■ **ACTIVITY**: Where in the records does the word "none" occur? Copy each line in which it does.

■ **Structured diff data**:
= = =

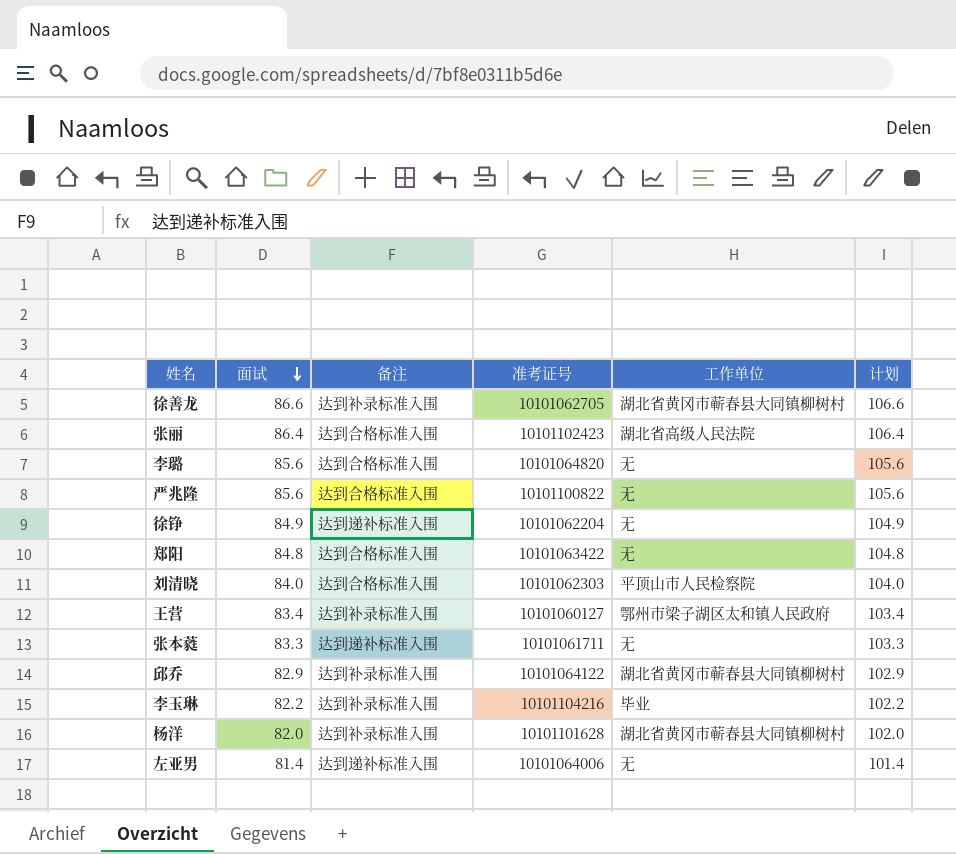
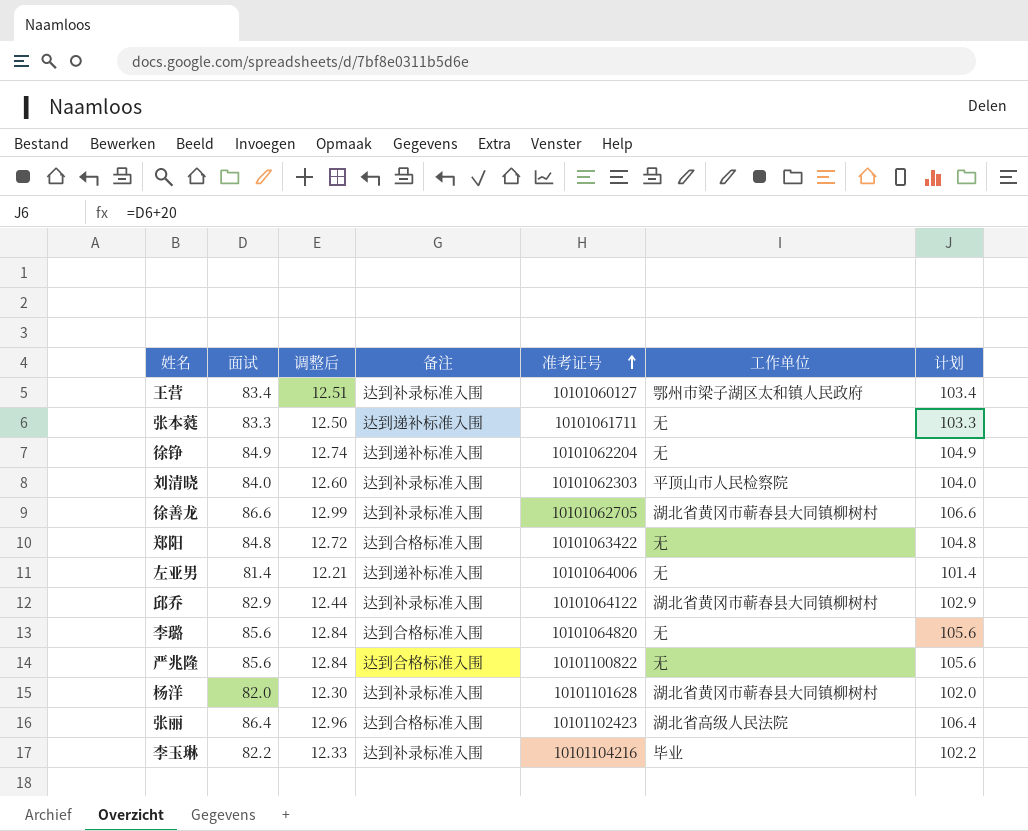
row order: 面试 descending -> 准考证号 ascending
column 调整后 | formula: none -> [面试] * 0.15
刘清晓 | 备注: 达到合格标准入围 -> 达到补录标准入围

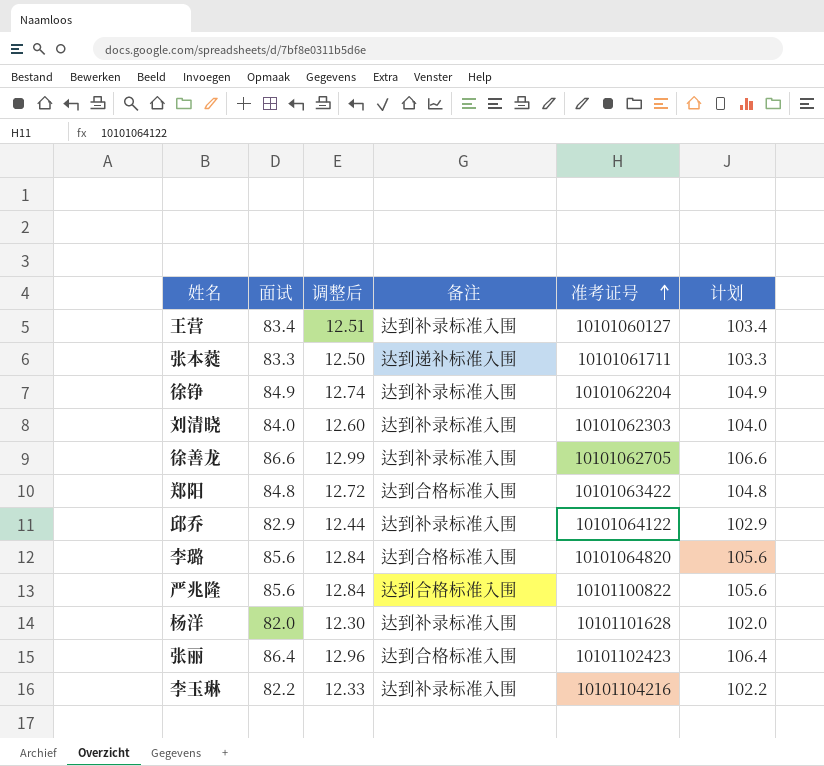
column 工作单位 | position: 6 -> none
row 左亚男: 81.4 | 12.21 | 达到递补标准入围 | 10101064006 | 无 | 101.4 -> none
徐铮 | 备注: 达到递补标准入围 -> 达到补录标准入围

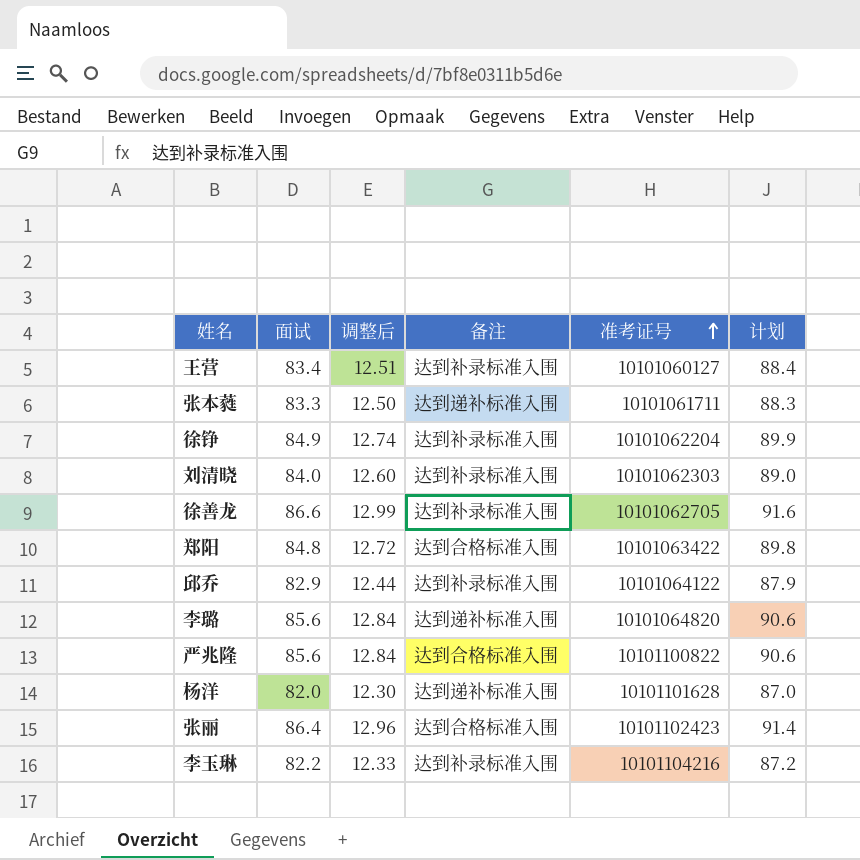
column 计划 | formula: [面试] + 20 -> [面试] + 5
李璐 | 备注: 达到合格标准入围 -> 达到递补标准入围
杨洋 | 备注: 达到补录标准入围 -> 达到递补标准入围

= = =

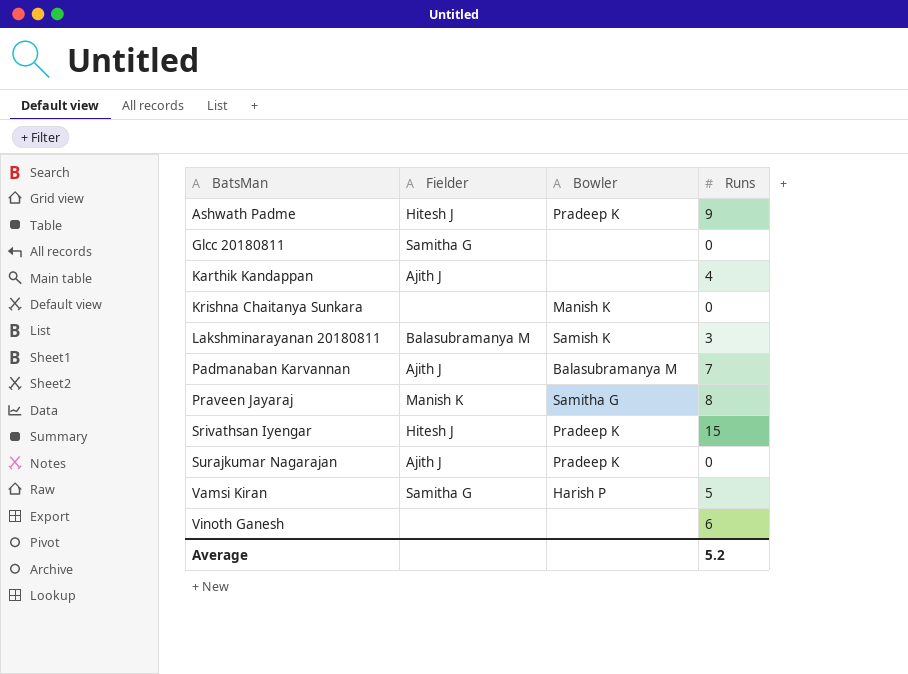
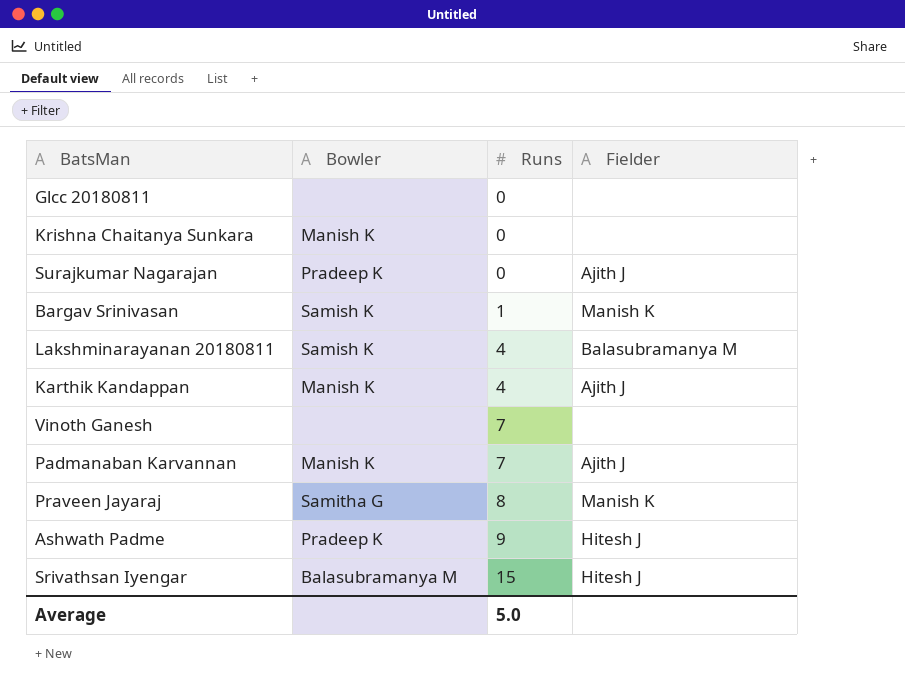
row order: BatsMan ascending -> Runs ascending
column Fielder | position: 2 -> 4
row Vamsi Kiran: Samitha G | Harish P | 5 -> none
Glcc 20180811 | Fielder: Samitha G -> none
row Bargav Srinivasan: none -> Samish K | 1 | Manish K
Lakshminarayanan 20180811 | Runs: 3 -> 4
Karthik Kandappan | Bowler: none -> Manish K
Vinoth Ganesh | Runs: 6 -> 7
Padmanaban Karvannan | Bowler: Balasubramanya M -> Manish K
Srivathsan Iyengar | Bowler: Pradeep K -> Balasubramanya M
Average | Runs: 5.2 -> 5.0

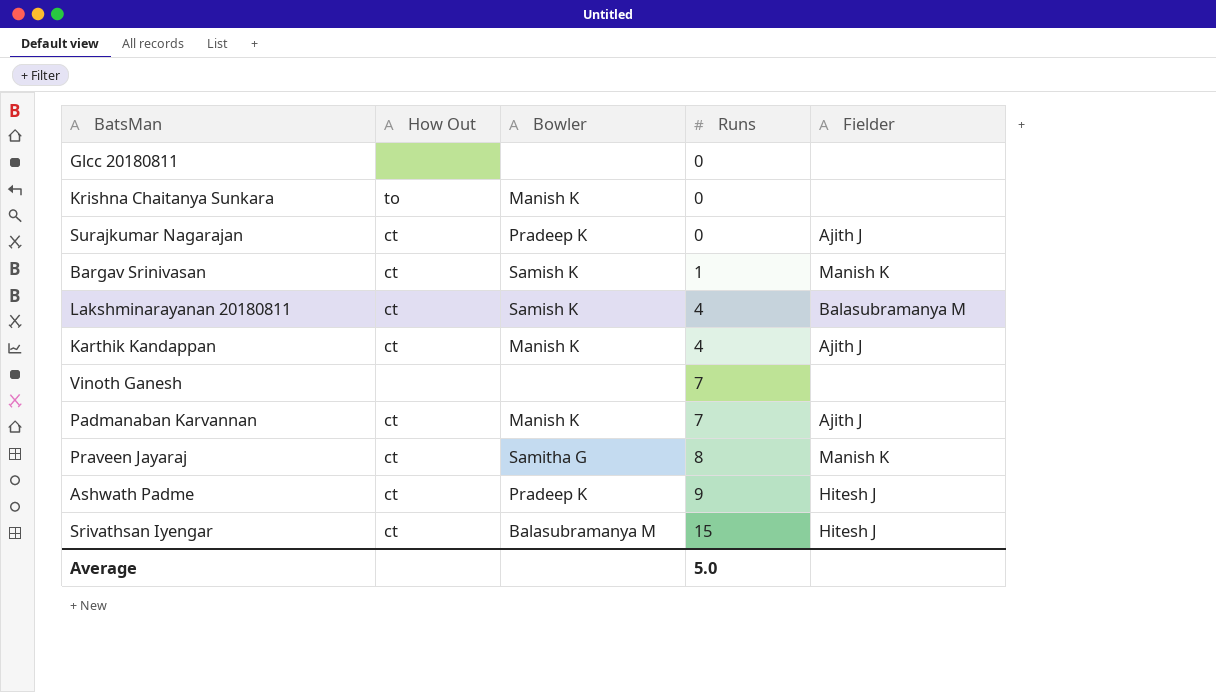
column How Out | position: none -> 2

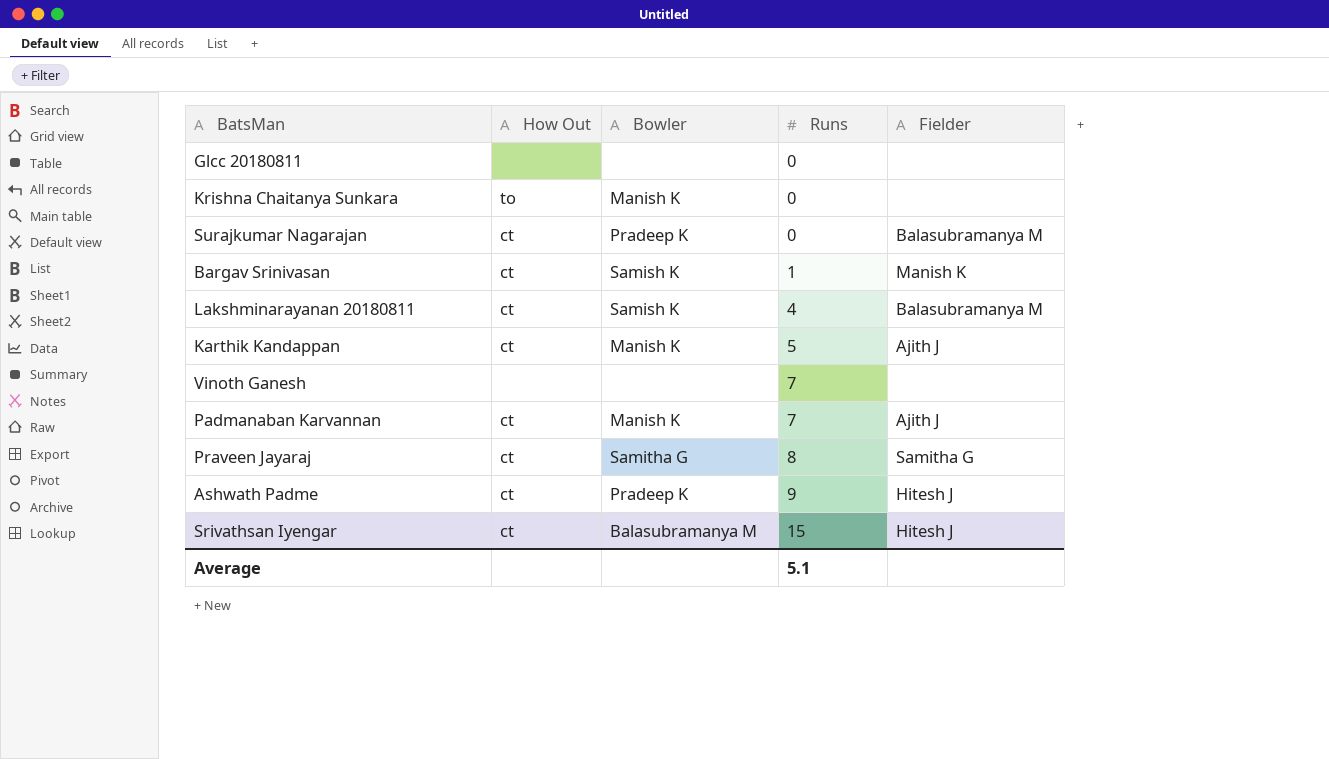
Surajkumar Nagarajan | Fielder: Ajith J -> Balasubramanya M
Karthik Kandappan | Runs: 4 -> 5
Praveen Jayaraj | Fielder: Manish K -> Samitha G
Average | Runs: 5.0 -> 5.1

= = =

■ **WORKED SOLUTION**:
column 调整后 | formula: none -> [面试] * 0.15
column 工作单位 | position: 6 -> none
row 左亚男: 81.4 | 12.21 | 达到递补标准入围 | 10101064006 | 无 | 101.4 -> none
row Vamsi Kiran: Samitha G | Harish P | 5 -> none
Glcc 20180811 | Fielder: Samitha G -> none
row Bargav Srinivasan: none -> Samish K | 1 | Manish K
Karthik Kandappan | Bowler: none -> Manish K
column How Out | position: none -> 2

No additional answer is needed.